● **Work item**
Look through the data below. Pick out the lines holding the string "cardboard".

[Change detection outputs]
****
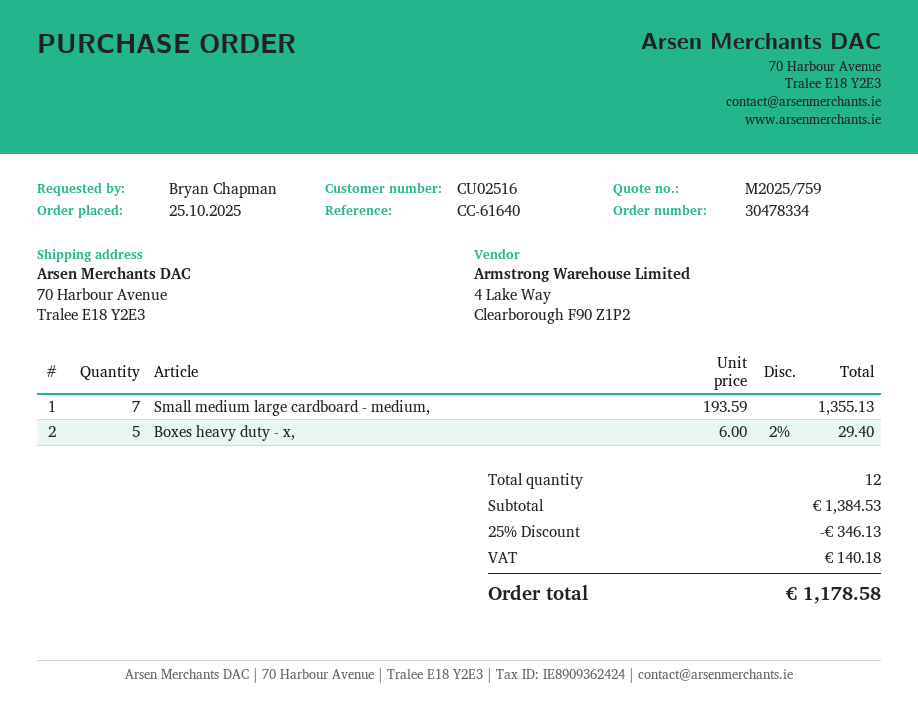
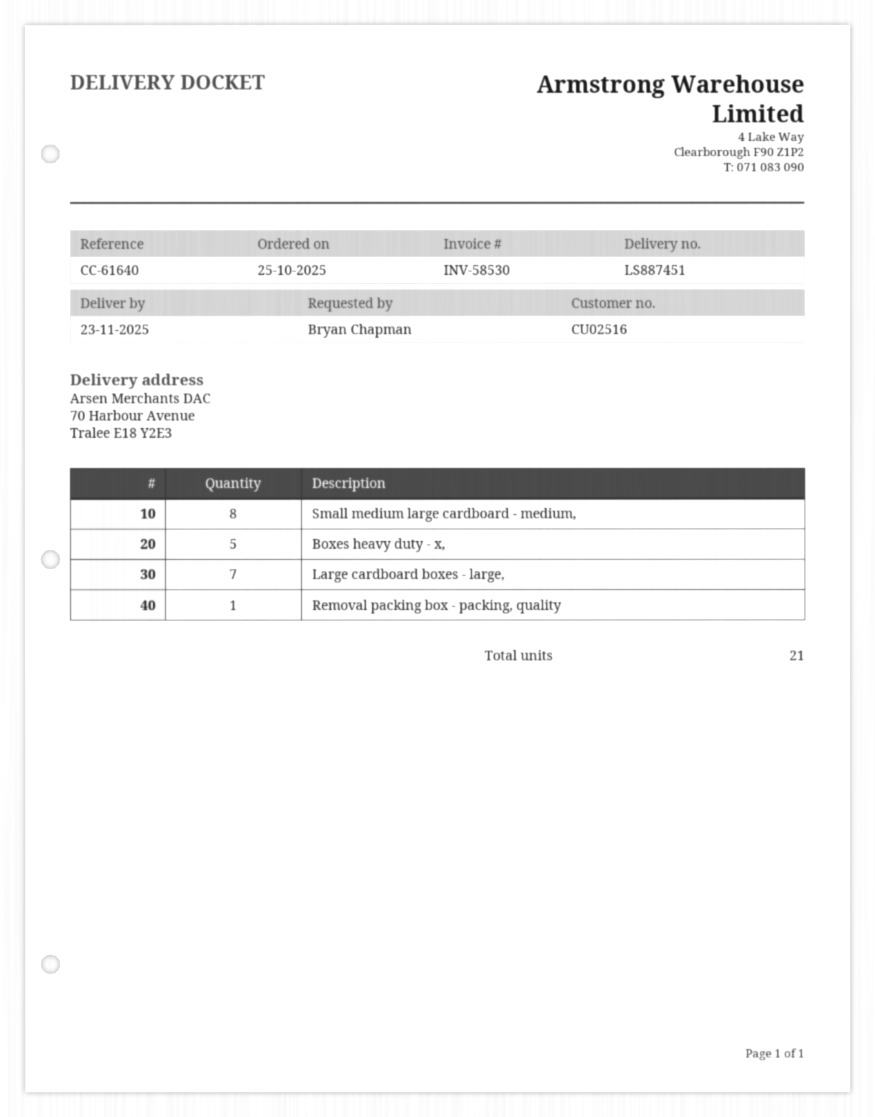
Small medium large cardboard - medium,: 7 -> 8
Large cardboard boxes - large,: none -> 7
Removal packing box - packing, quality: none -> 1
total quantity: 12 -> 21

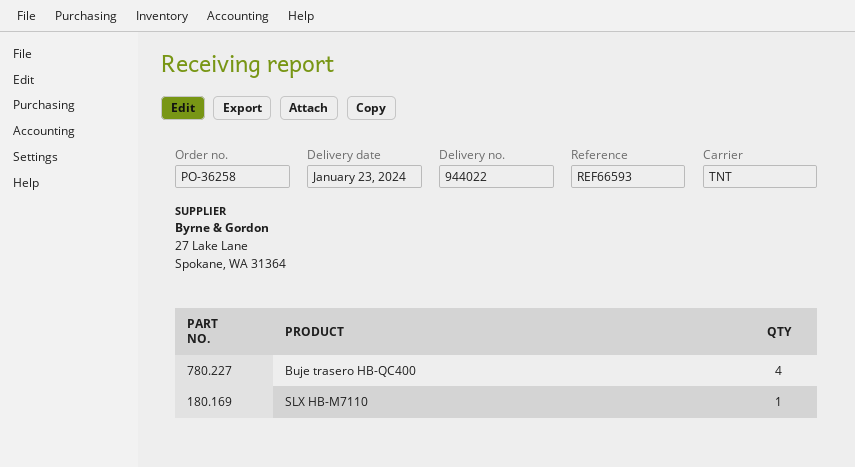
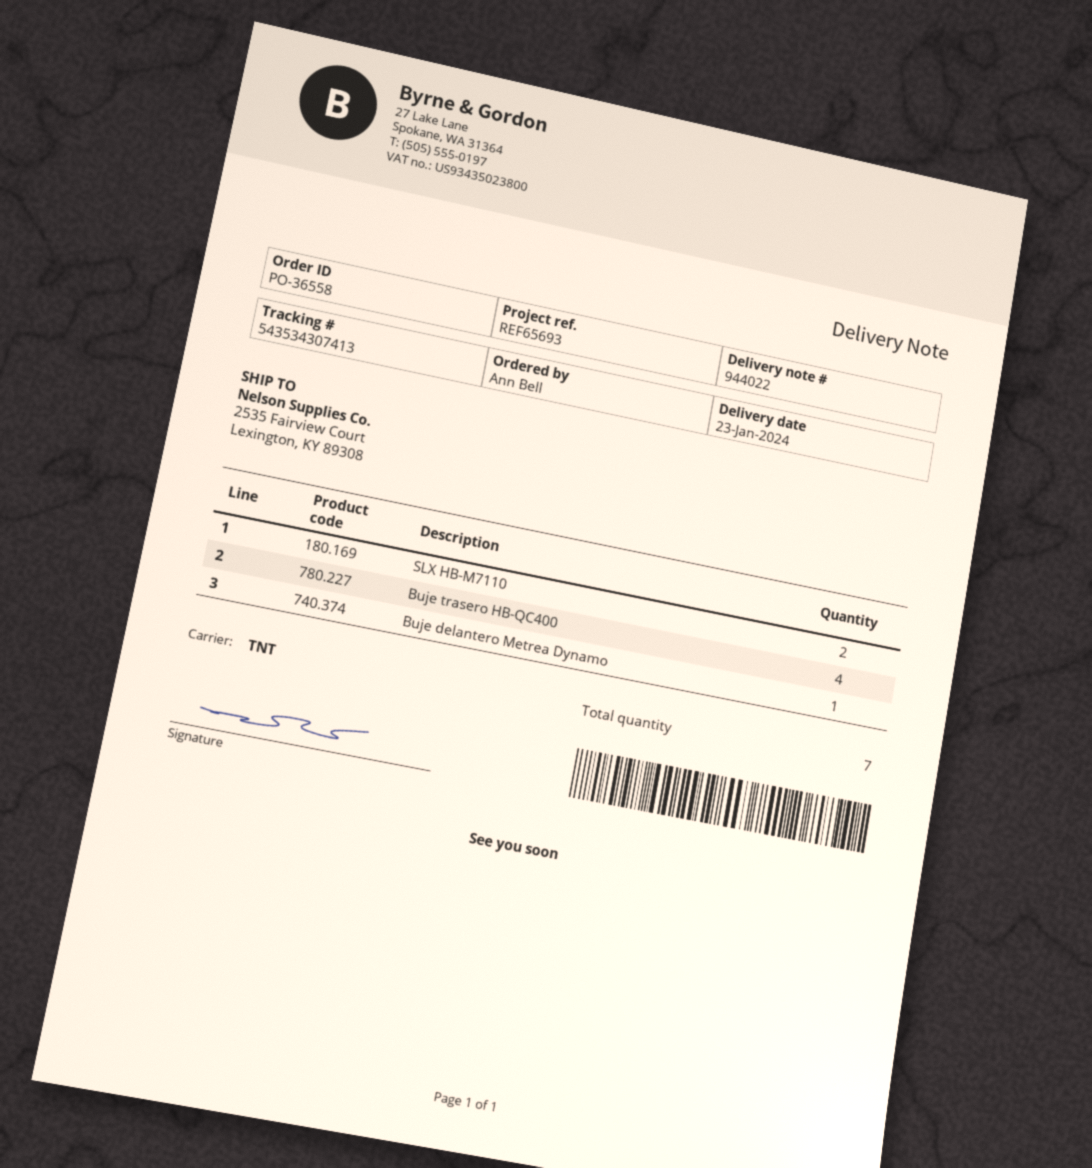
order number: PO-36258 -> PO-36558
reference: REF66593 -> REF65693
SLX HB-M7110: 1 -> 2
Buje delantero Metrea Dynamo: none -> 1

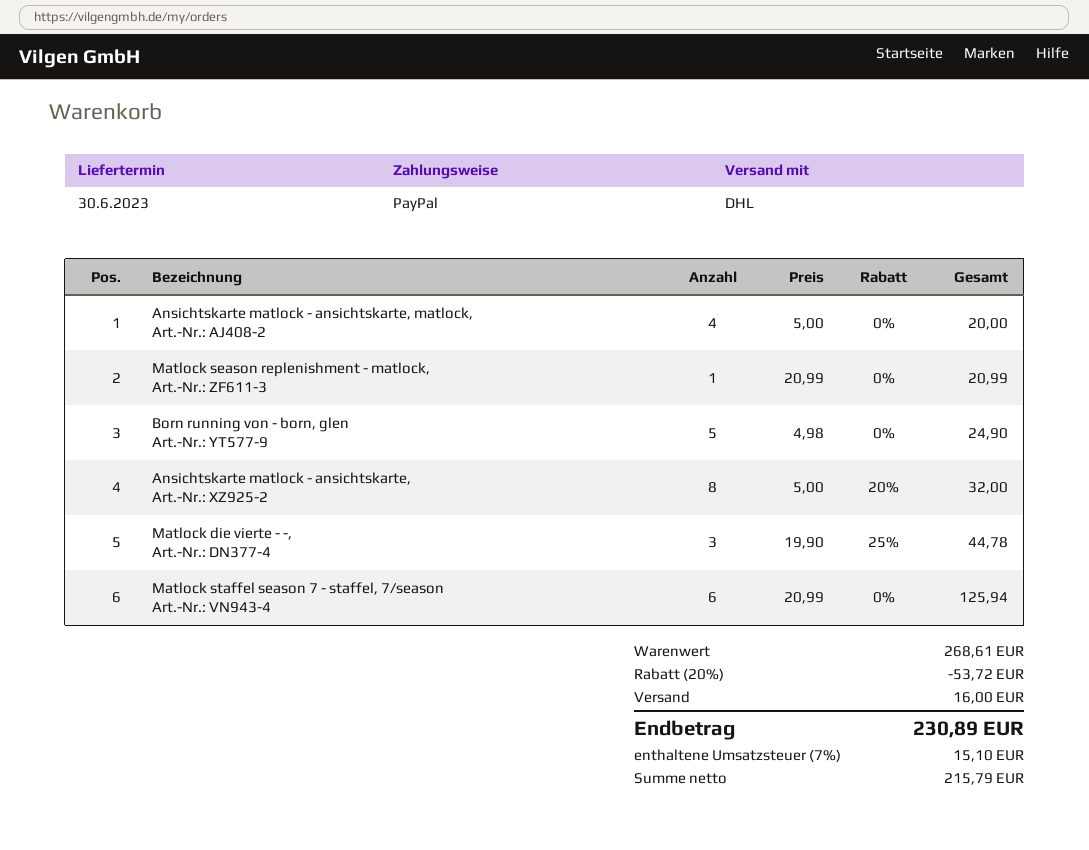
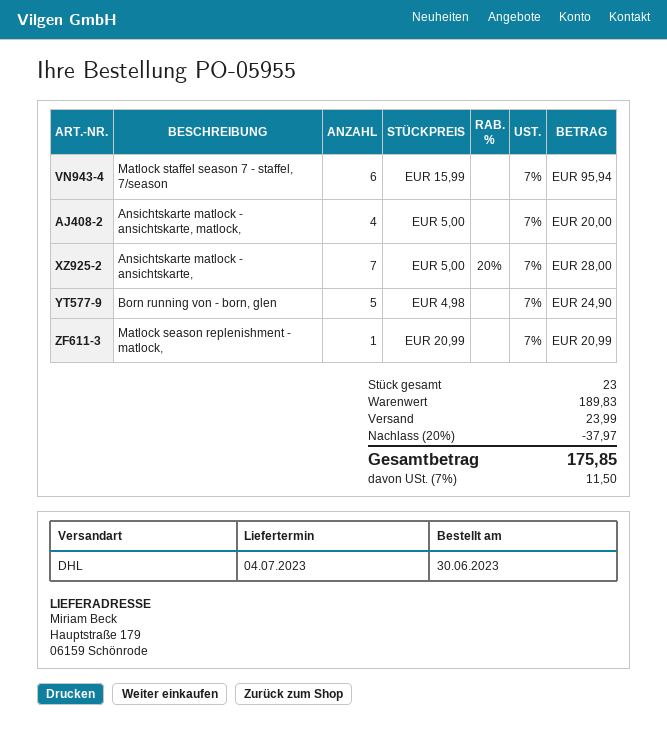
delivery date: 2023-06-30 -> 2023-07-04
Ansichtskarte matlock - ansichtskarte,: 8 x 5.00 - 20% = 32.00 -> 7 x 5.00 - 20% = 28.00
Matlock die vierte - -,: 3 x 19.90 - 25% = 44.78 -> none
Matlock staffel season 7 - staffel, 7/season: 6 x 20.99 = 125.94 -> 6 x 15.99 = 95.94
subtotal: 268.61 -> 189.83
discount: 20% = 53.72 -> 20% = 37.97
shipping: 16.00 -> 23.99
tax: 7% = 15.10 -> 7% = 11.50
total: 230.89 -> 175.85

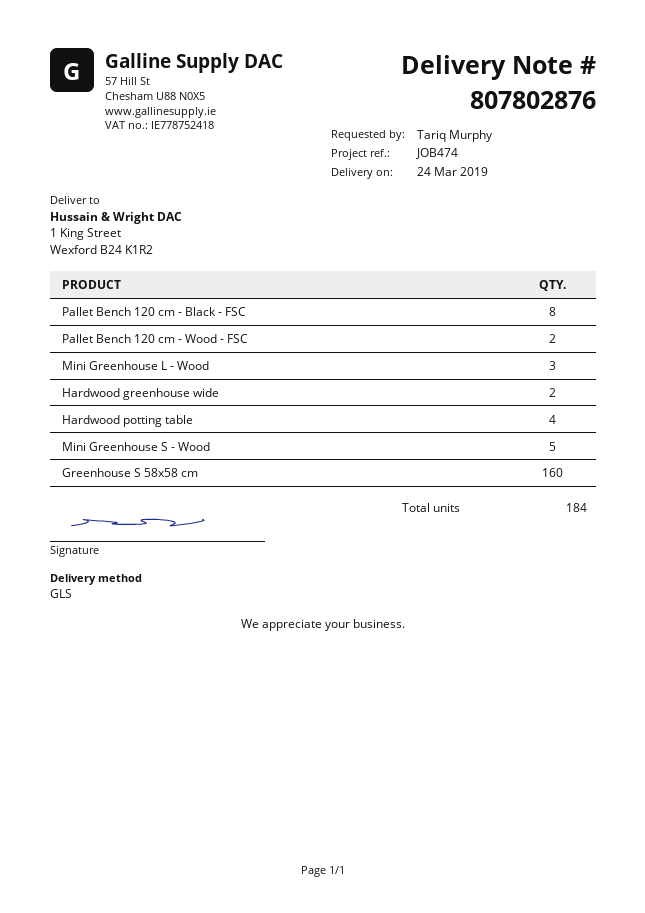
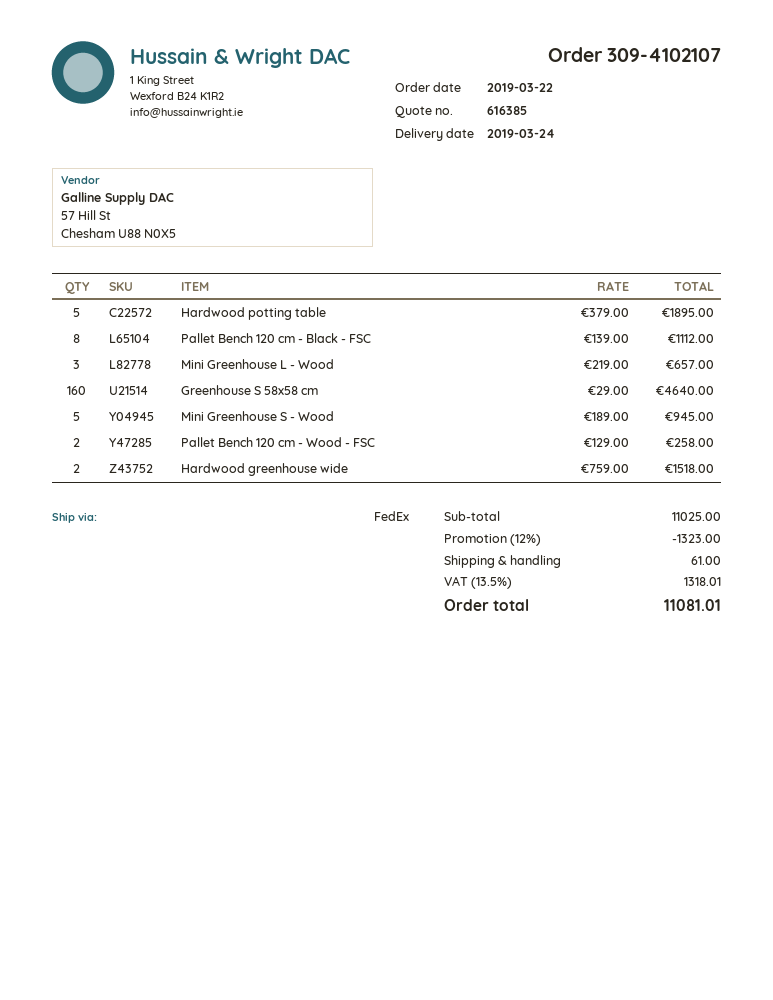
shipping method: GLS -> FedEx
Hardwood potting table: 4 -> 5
****
● **Answer to the exercise**
Small medium large cardboard - medium,: 7 -> 8
Large cardboard boxes - large,: none -> 7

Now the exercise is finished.